Microbes maketh man People are not just people. They are an awful lot of microbes, too

It might sound perverse to claim bacterial cells and genes as part of the body, but the revolutionary case is a good one. For the bugs are neither parasites nor passengers. They are, rather, fully paid-up members of a community of which the human “host” is but a single (if dominating) member. This view is increasingly popular: the world’s leading scientific journals, Nature and Science, have both reviewed it extensively in recent months. It is also important: it will help the science and practice of medicine (see article).


The microbiome does many jobs in exchange for the raw materials and shelter its host provides. One is to feed people more than 10% of their daily calories. These are derived from plant carbohydrates that human enzymes are unable to break down. And not just plant carbohydrates. Mother’s milk contains carbohydrates called glycans which human enzymes cannot digest, but bacterial ones can.

This alone shows how closely host and microbiome have co-evolved over the years. But digestion is not the only nutritional service provided. The microbiome also makes vitamins, notably B2, B12 and folic acid. It is, moreover, capable of adjusting its output to its host’s needs and diet. The microbiomes of babies make more folic acid than do those of adults. And microbiomes in vitamin-hungry places like Malawi and rural Venezuela turn out more of these chemicals than do those in the guts of North Americans.

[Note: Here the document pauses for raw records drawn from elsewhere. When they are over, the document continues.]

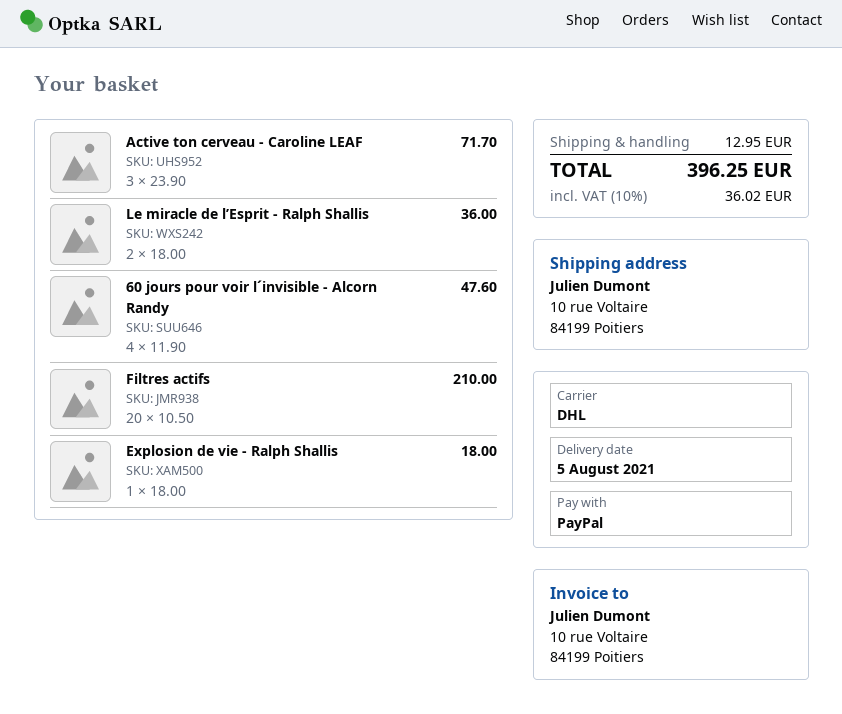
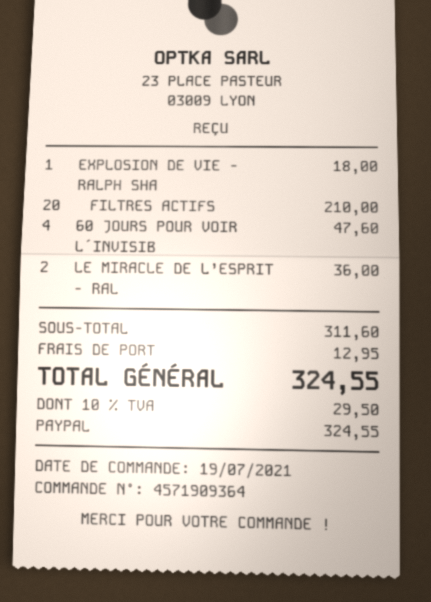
Active ton cerveau - Caroline LEAF: 3 for 71.70 -> none
tax: 10% = 36.02 -> 10% = 29.50
total: 396.25 -> 324.55

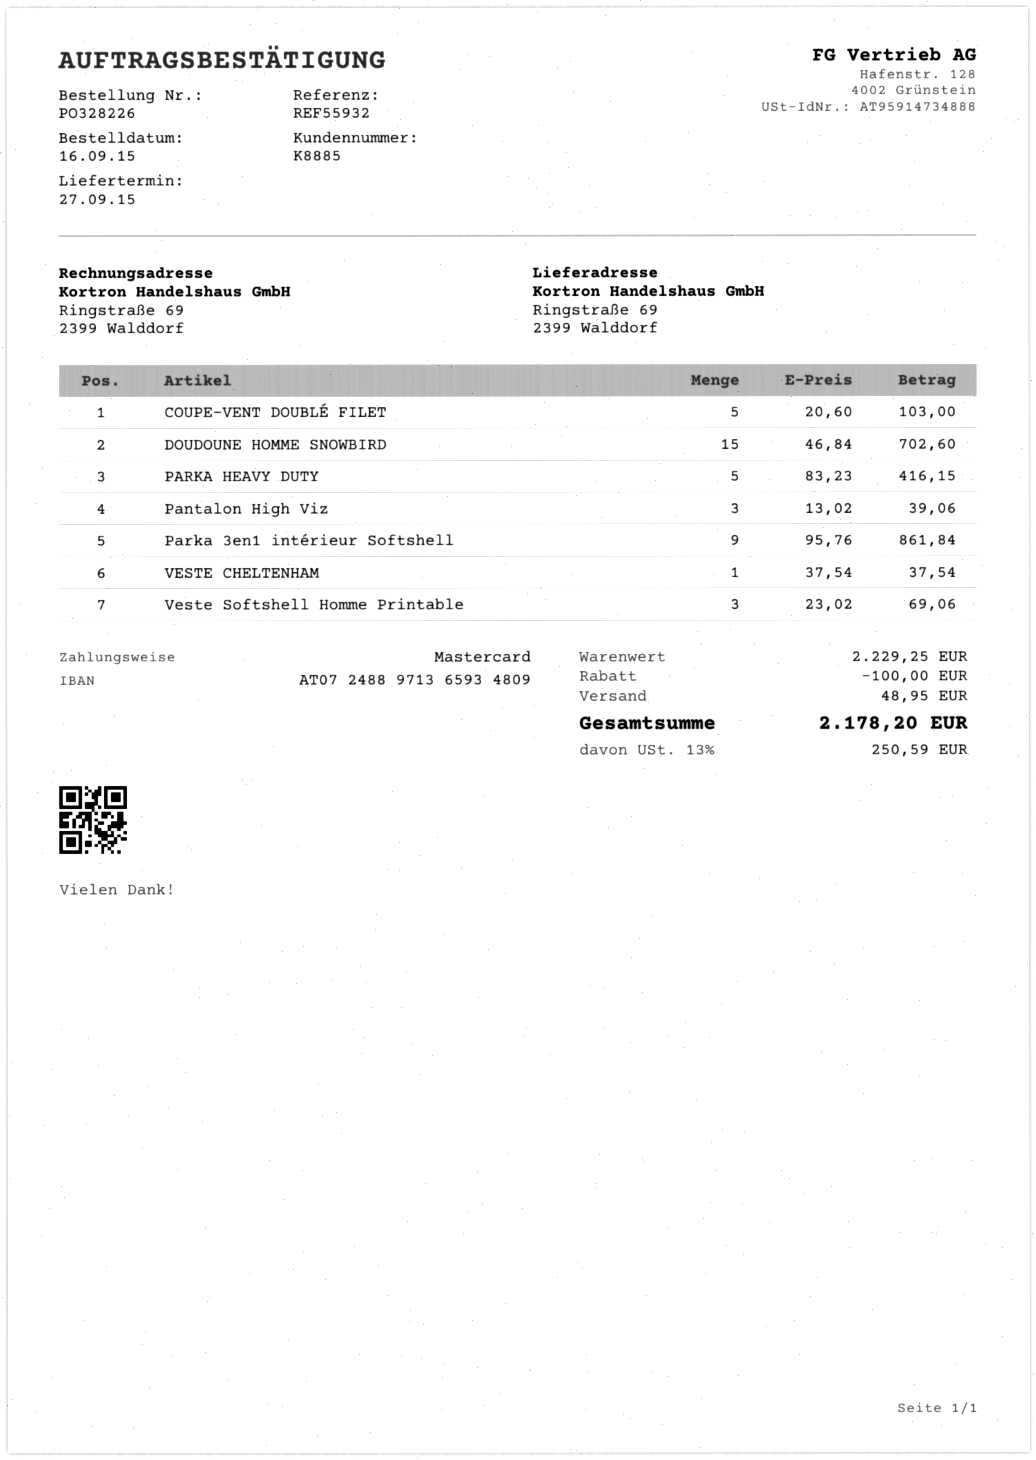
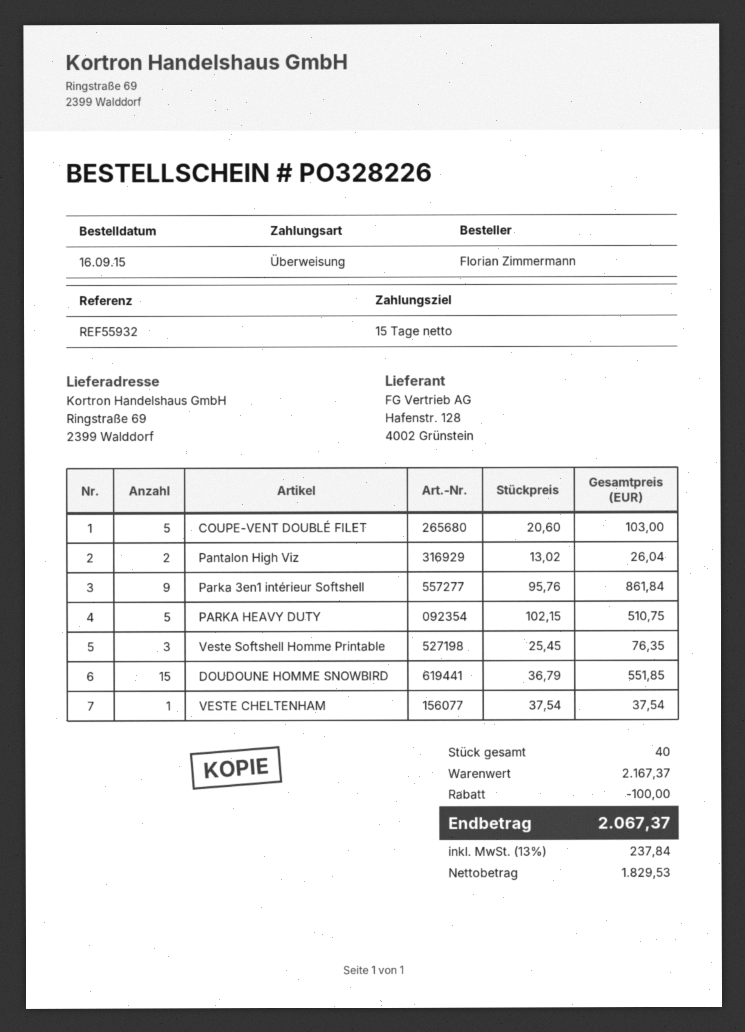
payment method: Mastercard -> bank transfer
DOUDOUNE HOMME SNOWBIRD: 15 x 46.84 = 702.60 -> 15 x 36.79 = 551.85
PARKA HEAVY DUTY: 5 x 83.23 = 416.15 -> 5 x 102.15 = 510.75
Pantalon High Viz: 3 x 13.02 = 39.06 -> 2 x 13.02 = 26.04
Veste Softshell Homme Printable: 3 x 23.02 = 69.06 -> 3 x 25.45 = 76.35
subtotal: 2229.25 -> 2167.37
shipping: 48.95 -> none
tax: 13% = 250.59 -> 13% = 237.84
total: 2178.20 -> 2067.37

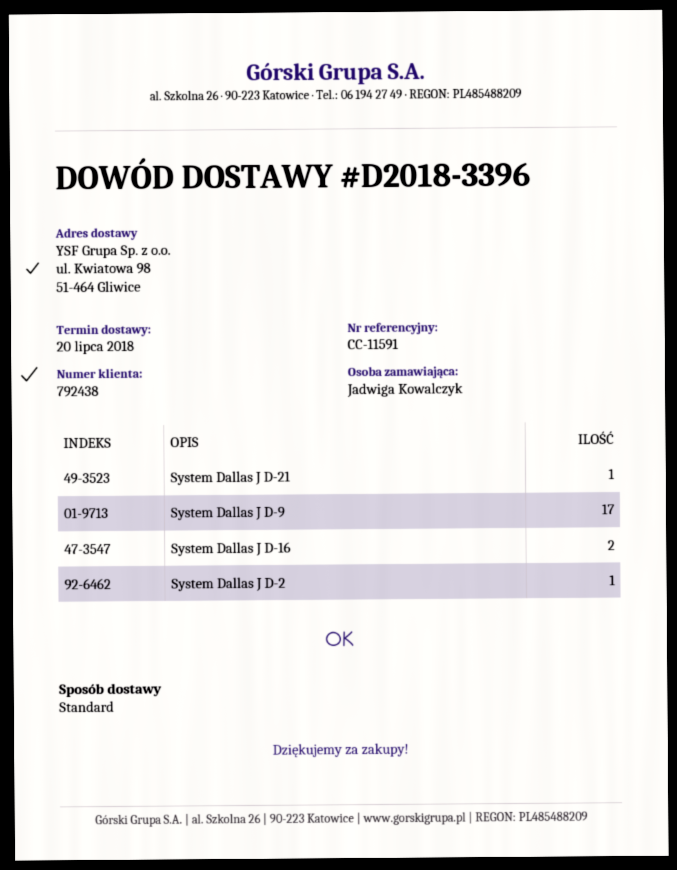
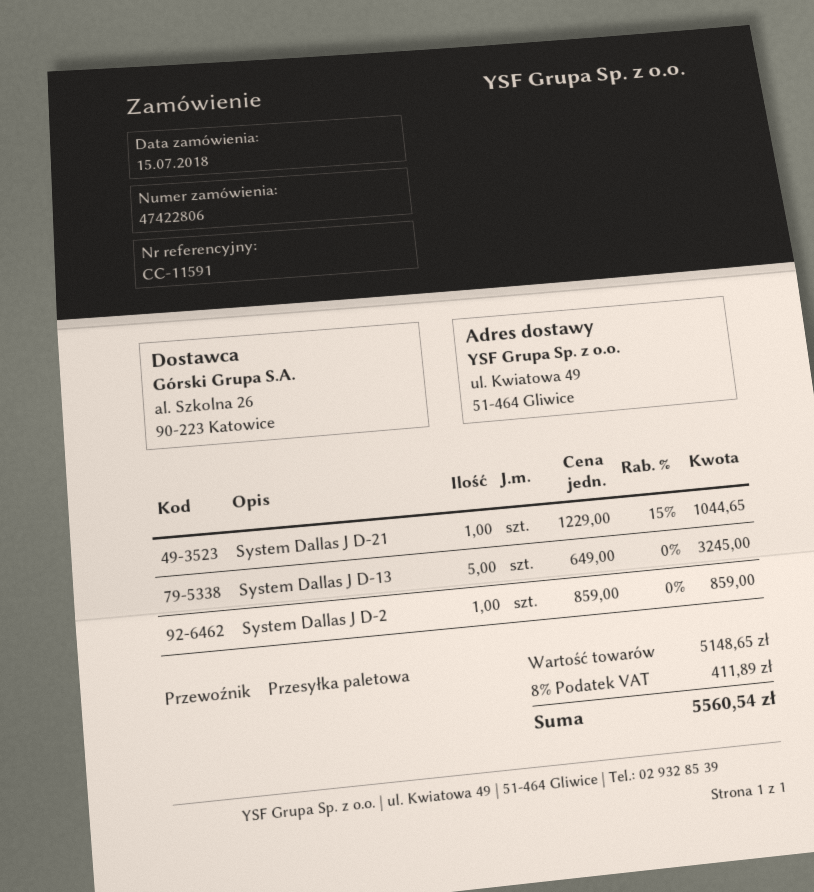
shipping method: standard -> pallet freight
ship to: ul. Kwiatowa 98, 51-464 Gliwice -> ul. Kwiatowa 49, 51-464 Gliwice
System Dallas J D-9: 17 -> none
System Dallas J D-16: 2 -> none
System Dallas J D-13: none -> 5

The microbiome also maintains the host’s health by keeping hostile interlopers at bay. An alien bug that causes diarrhoea, for instance, is as much an enemy of the microbiome as of the host. Both have an interest in zapping it. And both contribute to the task. Host and microbiome, then, are allies. But there is more to it than that. For the latest research shows their physiologies are linked in ways which make the idea of a human superorganism more than just a rhetorical flourish.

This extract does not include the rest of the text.